**Records supplied**
★ ★ ★ ★
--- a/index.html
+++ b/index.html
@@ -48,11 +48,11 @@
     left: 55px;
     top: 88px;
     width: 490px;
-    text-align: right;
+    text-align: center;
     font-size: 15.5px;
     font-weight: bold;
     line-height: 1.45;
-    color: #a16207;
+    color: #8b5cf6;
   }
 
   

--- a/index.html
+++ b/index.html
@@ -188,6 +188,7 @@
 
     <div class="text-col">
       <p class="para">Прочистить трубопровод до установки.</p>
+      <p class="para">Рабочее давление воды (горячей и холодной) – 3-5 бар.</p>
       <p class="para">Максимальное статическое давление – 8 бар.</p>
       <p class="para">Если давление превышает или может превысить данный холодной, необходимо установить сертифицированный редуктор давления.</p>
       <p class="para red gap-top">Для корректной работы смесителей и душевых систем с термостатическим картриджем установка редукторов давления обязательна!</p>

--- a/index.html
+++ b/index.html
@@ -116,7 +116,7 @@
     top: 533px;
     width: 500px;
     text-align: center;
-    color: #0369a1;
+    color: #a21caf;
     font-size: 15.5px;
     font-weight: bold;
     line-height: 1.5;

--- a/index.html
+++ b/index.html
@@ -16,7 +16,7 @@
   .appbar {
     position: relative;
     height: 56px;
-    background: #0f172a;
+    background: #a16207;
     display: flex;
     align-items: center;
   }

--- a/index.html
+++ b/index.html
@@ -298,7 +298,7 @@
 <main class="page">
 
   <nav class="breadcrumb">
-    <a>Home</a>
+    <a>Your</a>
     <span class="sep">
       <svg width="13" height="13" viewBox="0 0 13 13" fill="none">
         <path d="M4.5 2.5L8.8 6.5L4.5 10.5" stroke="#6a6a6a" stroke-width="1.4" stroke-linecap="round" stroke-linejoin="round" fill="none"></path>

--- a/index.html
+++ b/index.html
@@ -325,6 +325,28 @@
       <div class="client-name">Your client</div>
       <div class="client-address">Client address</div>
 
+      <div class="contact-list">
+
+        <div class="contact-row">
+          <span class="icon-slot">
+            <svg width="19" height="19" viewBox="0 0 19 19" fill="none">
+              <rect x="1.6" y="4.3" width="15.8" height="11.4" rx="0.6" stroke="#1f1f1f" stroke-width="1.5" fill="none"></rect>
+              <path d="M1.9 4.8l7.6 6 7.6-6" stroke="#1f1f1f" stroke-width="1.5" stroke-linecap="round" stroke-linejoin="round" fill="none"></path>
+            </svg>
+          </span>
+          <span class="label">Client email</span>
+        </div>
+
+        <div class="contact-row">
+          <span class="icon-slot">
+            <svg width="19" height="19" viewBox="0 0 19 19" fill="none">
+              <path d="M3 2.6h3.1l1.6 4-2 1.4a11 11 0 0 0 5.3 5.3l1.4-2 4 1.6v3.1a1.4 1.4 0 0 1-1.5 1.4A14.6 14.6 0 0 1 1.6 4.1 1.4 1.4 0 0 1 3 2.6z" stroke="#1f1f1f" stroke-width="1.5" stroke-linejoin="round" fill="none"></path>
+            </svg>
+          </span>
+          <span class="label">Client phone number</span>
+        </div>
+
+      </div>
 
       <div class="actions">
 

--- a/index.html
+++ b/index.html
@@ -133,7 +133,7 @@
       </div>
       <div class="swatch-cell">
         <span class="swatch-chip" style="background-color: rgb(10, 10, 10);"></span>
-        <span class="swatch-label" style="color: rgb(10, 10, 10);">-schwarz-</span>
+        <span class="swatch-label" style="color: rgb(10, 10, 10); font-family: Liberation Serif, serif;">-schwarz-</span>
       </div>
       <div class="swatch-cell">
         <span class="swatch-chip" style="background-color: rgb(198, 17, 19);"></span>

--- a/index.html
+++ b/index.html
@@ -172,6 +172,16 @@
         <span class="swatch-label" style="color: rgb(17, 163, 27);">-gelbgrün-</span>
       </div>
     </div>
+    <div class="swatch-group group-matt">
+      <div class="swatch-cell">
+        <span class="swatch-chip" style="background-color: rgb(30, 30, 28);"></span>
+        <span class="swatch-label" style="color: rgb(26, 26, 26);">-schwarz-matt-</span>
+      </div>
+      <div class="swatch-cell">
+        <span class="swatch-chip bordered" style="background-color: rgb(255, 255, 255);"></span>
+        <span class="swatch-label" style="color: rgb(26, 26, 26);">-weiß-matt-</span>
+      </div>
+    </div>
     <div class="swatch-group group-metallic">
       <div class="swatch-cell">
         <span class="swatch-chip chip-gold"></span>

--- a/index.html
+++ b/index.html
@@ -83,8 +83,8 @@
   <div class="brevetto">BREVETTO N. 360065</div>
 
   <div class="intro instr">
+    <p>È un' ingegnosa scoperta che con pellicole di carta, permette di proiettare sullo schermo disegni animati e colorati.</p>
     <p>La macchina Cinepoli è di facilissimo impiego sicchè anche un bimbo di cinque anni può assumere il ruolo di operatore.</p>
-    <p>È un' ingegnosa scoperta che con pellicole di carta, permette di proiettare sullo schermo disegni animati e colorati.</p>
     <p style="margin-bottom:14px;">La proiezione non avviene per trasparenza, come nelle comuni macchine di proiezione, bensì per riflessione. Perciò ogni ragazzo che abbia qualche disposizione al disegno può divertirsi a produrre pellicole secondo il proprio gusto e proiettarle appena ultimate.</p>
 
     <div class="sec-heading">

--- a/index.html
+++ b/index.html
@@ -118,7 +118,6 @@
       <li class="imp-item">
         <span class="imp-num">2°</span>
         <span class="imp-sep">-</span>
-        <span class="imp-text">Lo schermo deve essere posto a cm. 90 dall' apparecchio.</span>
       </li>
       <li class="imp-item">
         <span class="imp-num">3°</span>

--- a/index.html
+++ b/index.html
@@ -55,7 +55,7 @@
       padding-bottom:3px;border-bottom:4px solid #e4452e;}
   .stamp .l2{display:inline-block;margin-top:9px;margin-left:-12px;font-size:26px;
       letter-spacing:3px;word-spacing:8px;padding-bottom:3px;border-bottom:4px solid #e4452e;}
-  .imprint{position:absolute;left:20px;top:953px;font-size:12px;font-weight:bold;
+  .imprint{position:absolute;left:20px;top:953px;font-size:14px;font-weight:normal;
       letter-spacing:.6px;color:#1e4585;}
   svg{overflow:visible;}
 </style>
★ ★ ★ ★
**Exercise objective**
Copy all the lines from the data above that hold the word "Your".

**Task answer**
+    <a>Your</a>
       <div class="client-name">Your client</div>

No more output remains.